- _What is required_
Among the lines below, the one containing "text: medical ->" opens the range and the one containing "align-items: flex-start ->" closes it. Print that range exactly, without the pictures.

- _Exercise input_
::::

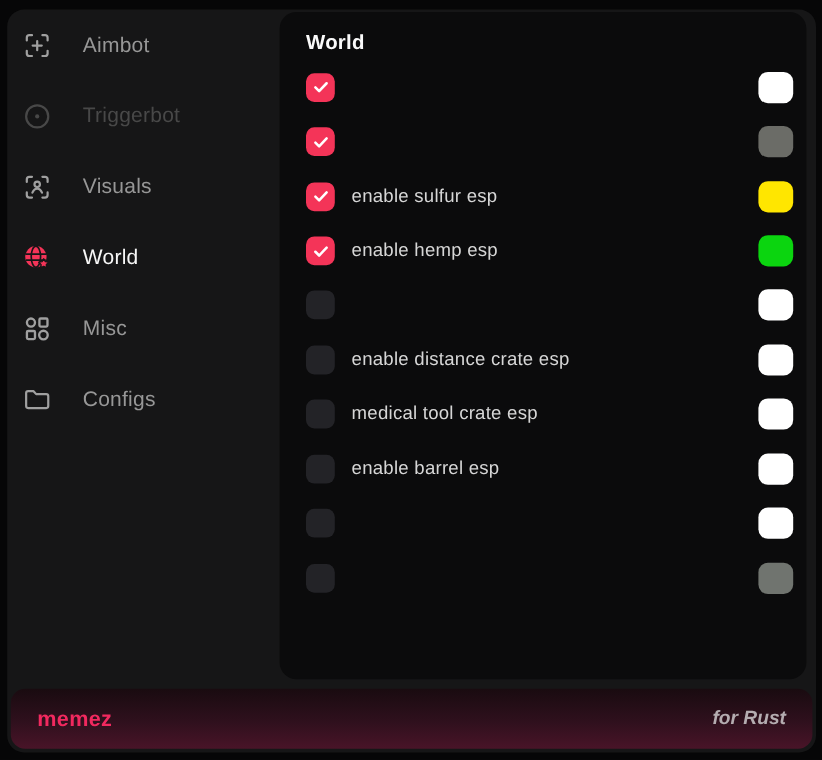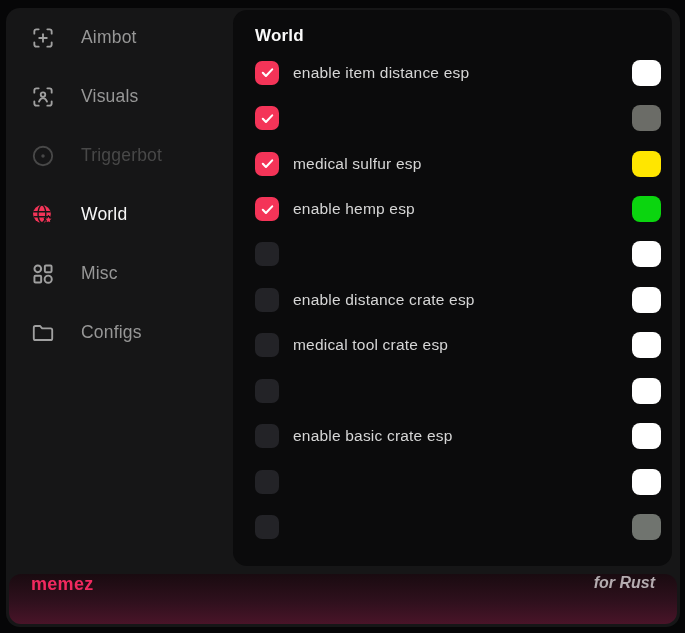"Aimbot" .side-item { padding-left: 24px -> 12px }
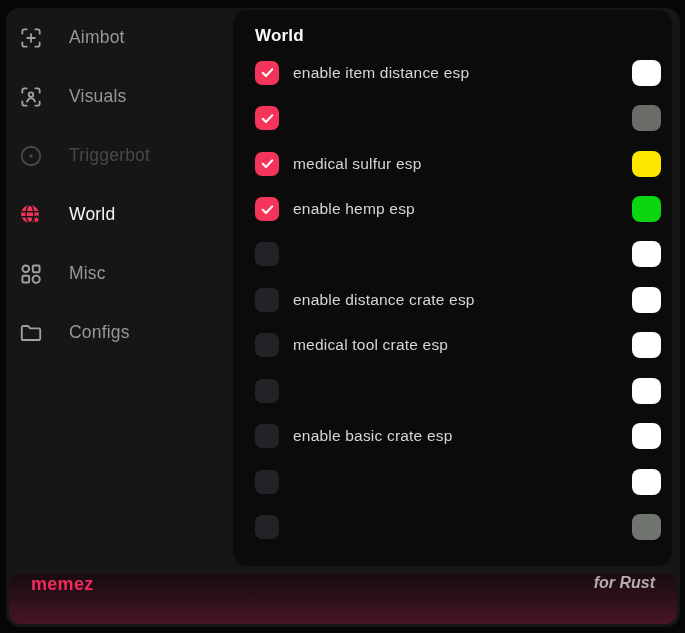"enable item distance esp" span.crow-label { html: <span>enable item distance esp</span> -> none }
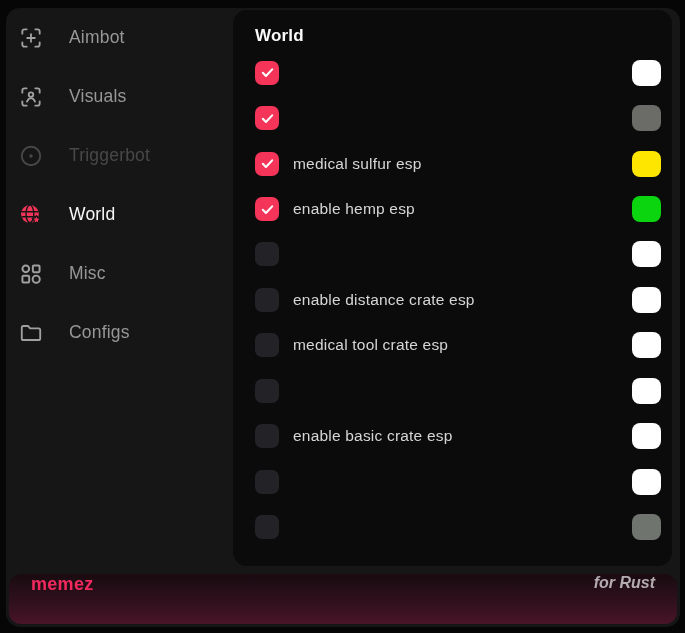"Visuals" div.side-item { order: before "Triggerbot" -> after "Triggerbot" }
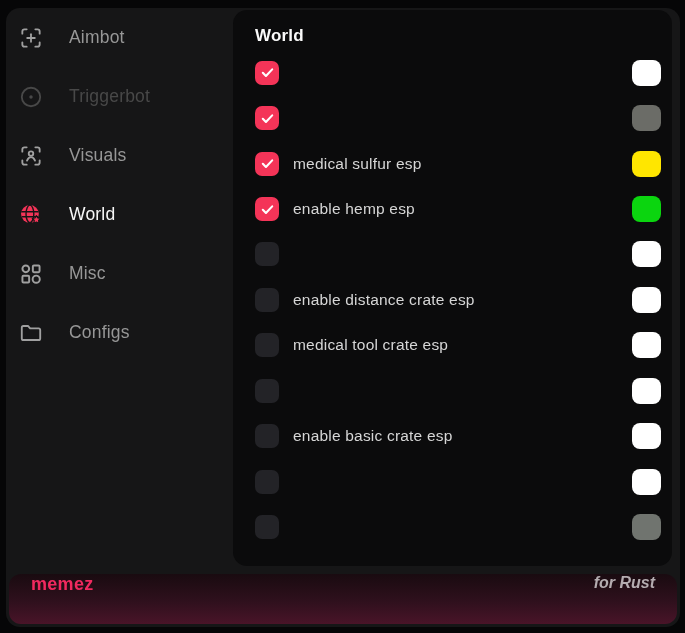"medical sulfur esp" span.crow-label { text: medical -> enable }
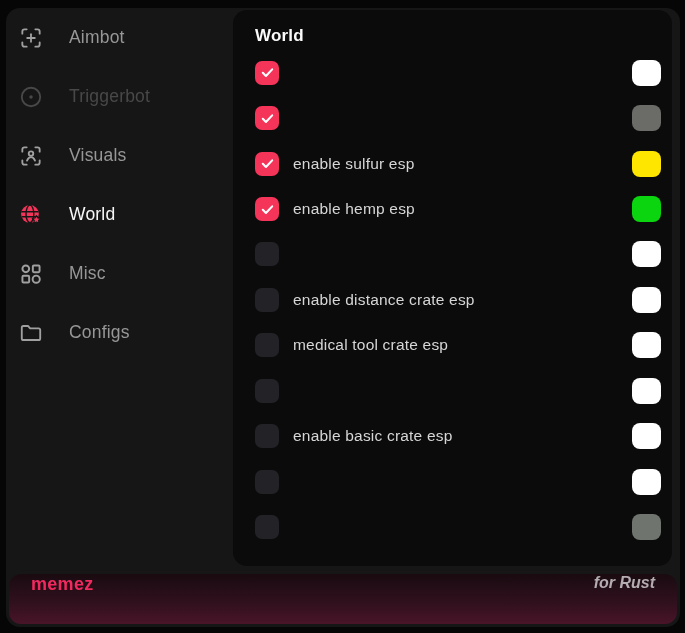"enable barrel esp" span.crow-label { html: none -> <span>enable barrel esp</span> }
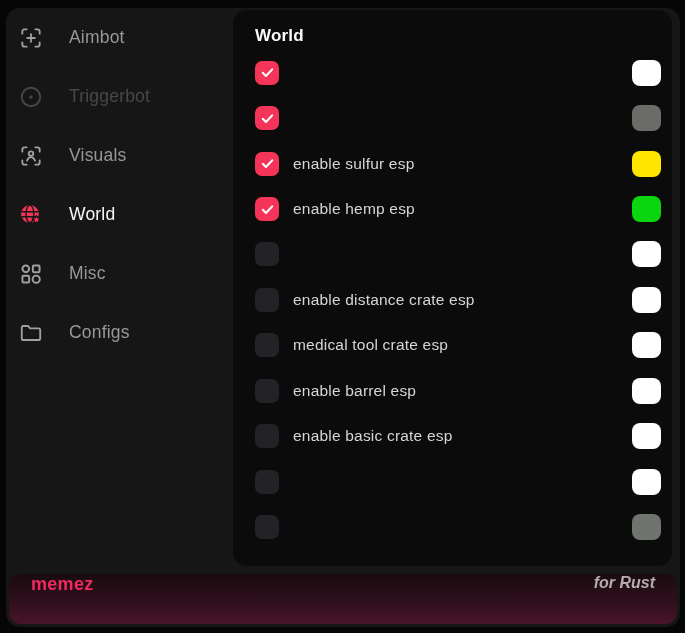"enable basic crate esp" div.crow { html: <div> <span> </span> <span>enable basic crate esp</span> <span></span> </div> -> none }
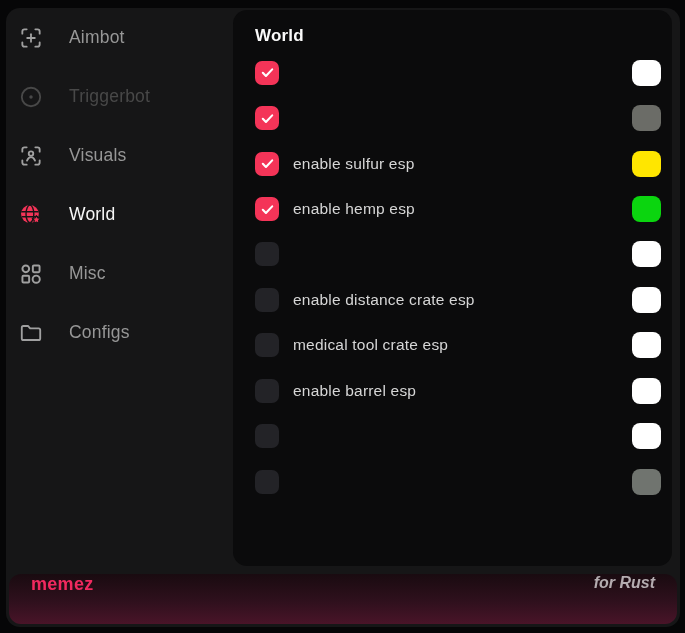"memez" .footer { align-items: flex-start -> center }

::::

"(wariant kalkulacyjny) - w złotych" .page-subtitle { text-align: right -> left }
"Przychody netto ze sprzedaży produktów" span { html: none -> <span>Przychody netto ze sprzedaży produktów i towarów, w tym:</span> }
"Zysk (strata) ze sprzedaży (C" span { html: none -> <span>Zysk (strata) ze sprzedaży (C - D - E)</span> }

::::

- _Expected answer_
"medical sulfur esp" span.crow-label { text: medical -> enable }
"enable barrel esp" span.crow-label { html: none -> <span>enable barrel esp</span> }
"enable basic crate esp" div.crow { html: <div> <span> </span> <span>enable basic crate esp</span> <span></span> </div> -> none }
"memez" .footer { align-items: flex-start -> center }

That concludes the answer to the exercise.